Saya punya beberapa jawaban untuk Anda, walaupun
saya belum berkeluarga
Dalam kasus Anda, setiap hari istri berdoa tapi belum
juga ada harapan atau apapun yang, kelihatannya, terkabul.
Padahal, pada saat istri Anda berdoa, ia sedang memulai
menanam karma baik lewat ucapan, perbuatan dan pikiran.
Setidaknya, ketiga gerbang perbuatannya (ucapan, perbuatan,
pikiran) tidak sedang melakukan perbuatan jahat.
Pada saat seseorang berdoa, yang selanjutnya bisa dipahami
sebagai membaca paritta, liamkeng, membaca mantra, sutra,
dll, ucapan seseorang sedang mengucapkan sesuatu yang
baik karena sutra/paritta/mantra isinya adalah pesan2 kebaikan.
Demikian juga perbuatannya yang secara fisikiah, ia sedang
tidak melakukan perbuatan buruk.

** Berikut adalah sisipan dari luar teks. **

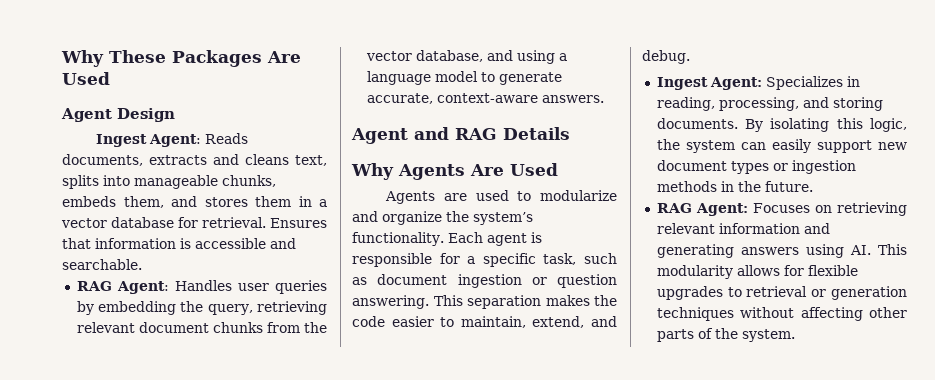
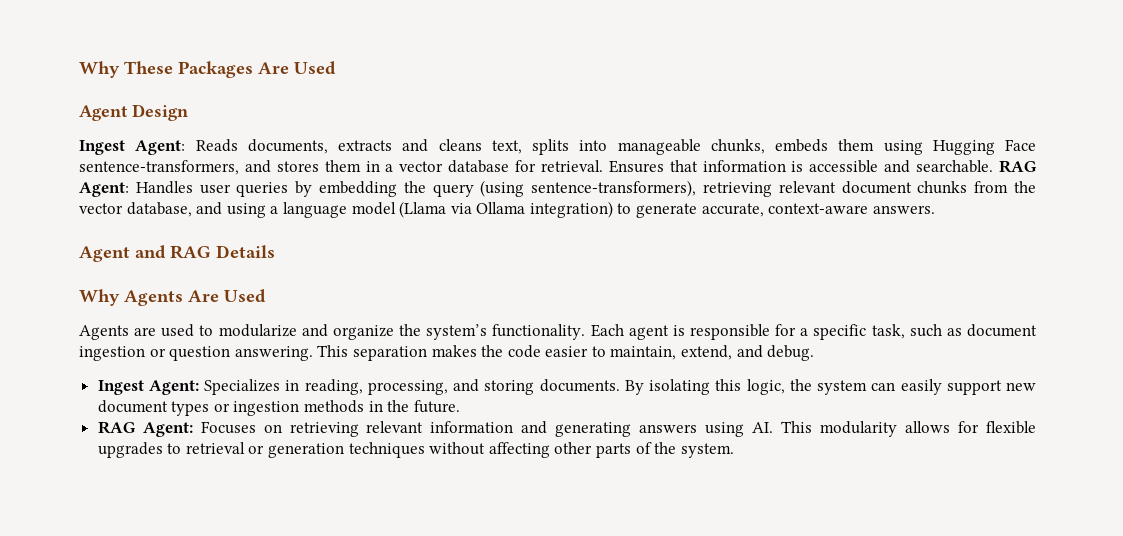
- Ingest Agent: Reads documents, extracts and cleans text, splits into manageable chunks, embeds them, and stores them in a vector database for retrieval.
+ Ingest Agent: Reads documents, extracts and cleans text, splits into manageable chunks, embeds them using Hugging Face sentence-transformers, and stores them in a vector database for retrieval.
- Ensures that information is accessible and searchable.
- RAG Agent: Handles user queries by embedding the query, retrieving relevant document chunks from the vector database, and using a language model to generate accurate, context-aware answers.
+ Ensures that information is accessible and searchable. RAG Agent: Handles user queries by embedding the query (using sentence-transformers), retrieving relevant document chunks from the vector database, and using a language model (Llama via Ollama integration) to generate accurate, context-aware answers.

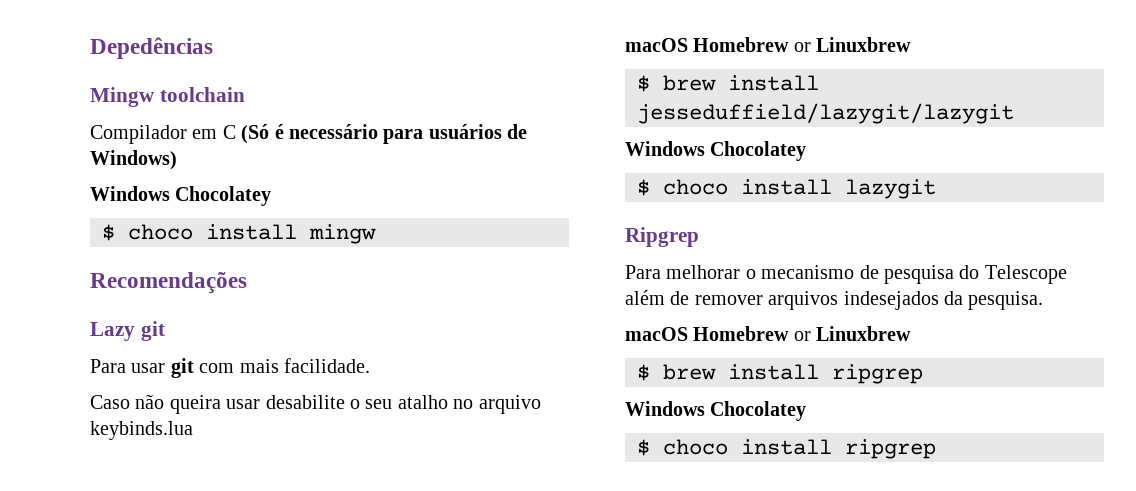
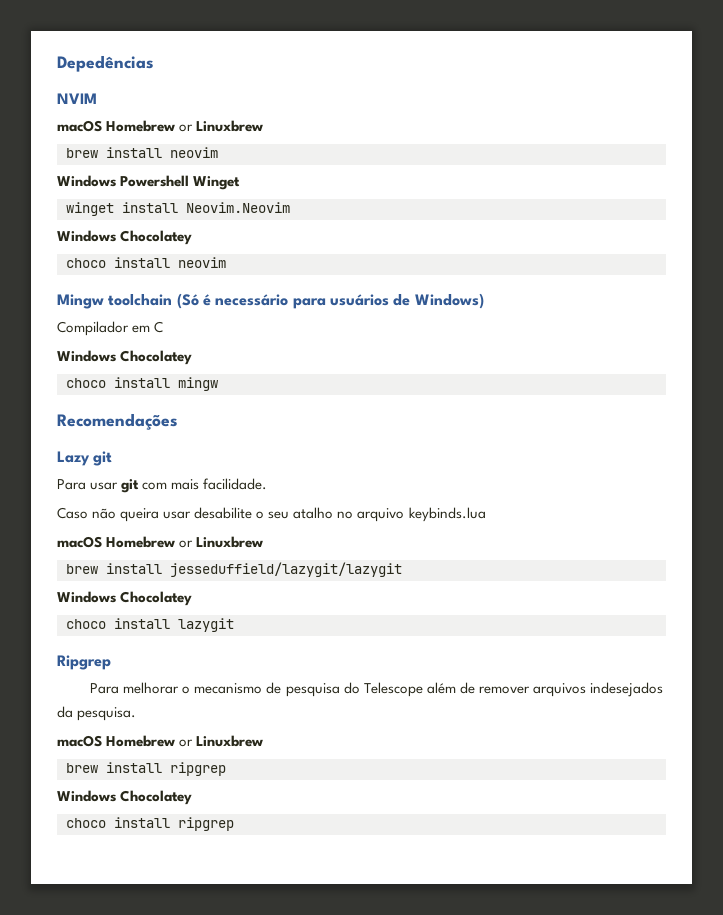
+ NVIM
+ macOS Homebrew or Linuxbrew
+ brew install neovim
+ Windows Powershell Winget
+ winget install Neovim.Neovim
+ Windows Chocolatey
+ choco install neovim
- Mingw toolchain
- Compilador em C (Só é necessário para usuários de Windows)
+ Mingw toolchain (Só é necessário para usuários de Windows)
+ Compilador em C
  Windows Chocolatey
- $ choco install mingw
+ choco install mingw
- $ brew install jesseduffield/lazygit/lazygit
+ brew install jesseduffield/lazygit/lazygit
- $ choco install lazygit
+ choco install lazygit
- $ brew install ripgrep
+ brew install ripgrep
- $ choco install ripgrep
+ choco install ripgrep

Dan yang terakhir adalah
pikirannya yang mana pada saat membaca paritta/sutra/mantra,
pikiran seseorang diarahkan ke hal-hal dan harapan2 yang baik.
Berdoa di sini jangan diartikan sebagai meminta-minta dengan
siapapun, "namun" membaca dan mengulang kembali apa yang
pernah dikotbahkan oleh Sang Bhagava, Sang Guru Buddha
yang telah mencapai penerangan sempurna. Hal ini perlu saya
tekankan lebih dulu.
Dengan demikian, karma (perbuatan) baik Anda/istri
sesungguhnya sedang mulai ditanam sedikit demi sedikit, tapi
belum berbuah. Setiap hari karma itu terus ditanam dan ditanam
lewat pembacaan paritta/sutta/mantra, meskipun belum berbuah.
Seperti menanam tetumbuhan. Biji yang ditanamkan di tanah
tidak akan langsung tumbuh dalam beberapa hari saja supaya
menjadi tanaman besar, namun butuh waktu beberapa bulan
hingga ia bisa tumbuh besar. Demikian juga dengan karma baik
yang Anda/istri tanam setiap harinya, belum berbuah karena
belum waktunya.
Nah, pada saat istri Anda mulai mengikuti dan lama kelamaan
tertarik dengan "tetangga" barunya, dapat diasumsikan bahwa
"buah" karma baik yang ditanam selama membaca paritta/sutta/
mantra itu sudah saatnya berbuah, maka sedikit demi sedikit
harapanpun terkabul. Sebenarnya prinsip kerja hukum karma
sangat simple dan dapat dijelaskan dgn sangat masuk akal.
Tidak perlu ada bantuan makhluk Adikuasa apapun yang turut
campur tangan dalam hal ini karena hukum karma adalah hukum
alam semesta yang universal yang mencakupi makhluk apapun,
suka atau tidak suka, tau ataupun tidak tau.
Oleh sebab itu, saudara, jangan memaksa istri Anda. Sudah
semestinya Anda memberikan pandangan yang benar tentang
Buddhisme kepada istri Anda. Namun, Anda sendiri harus
mengerti terlebih dahulu mengenai pemahaman/ajaran Buddha.
Untuk pemahaman mengenai Buddhisme, sebaiknya, kalau
mau cepat, bisa dikonsultasikan/ditanyakan langsung kepada
rekan2 Anda sendiri yang pengetahuan Buddhis nya baik untuk
menjadi teman bertanya Anda. Atau dapat menghubungi rekan2
Vihara terdekat yang juga mengerti Buddhisme dengan baik.
Kalau setiap hari Buddhisme itu hanya dilaksanakan sebagai
hal-hal yang berbau ritual saja, misalnya, hanya puja bhakti
minggu, puja bhakti hari-hari besar, tapi tanpa ikut acara-acara
lain yang justru lebih bermanfaat, misalnya ceramah Dharma,
latihan meditasi, atau forum-forum agama Buddha, saya rasa
percuma saja karena pemahaman mengenai Buddhisme nya
juga tidak diperhatikan.
Mulailah dari diri sendiri, kemudian berikan pemahaman
tentang Buddhisme yang benar kepada istri. Semoga keluarga
kembali harmonis, sejahtera dan bahagia.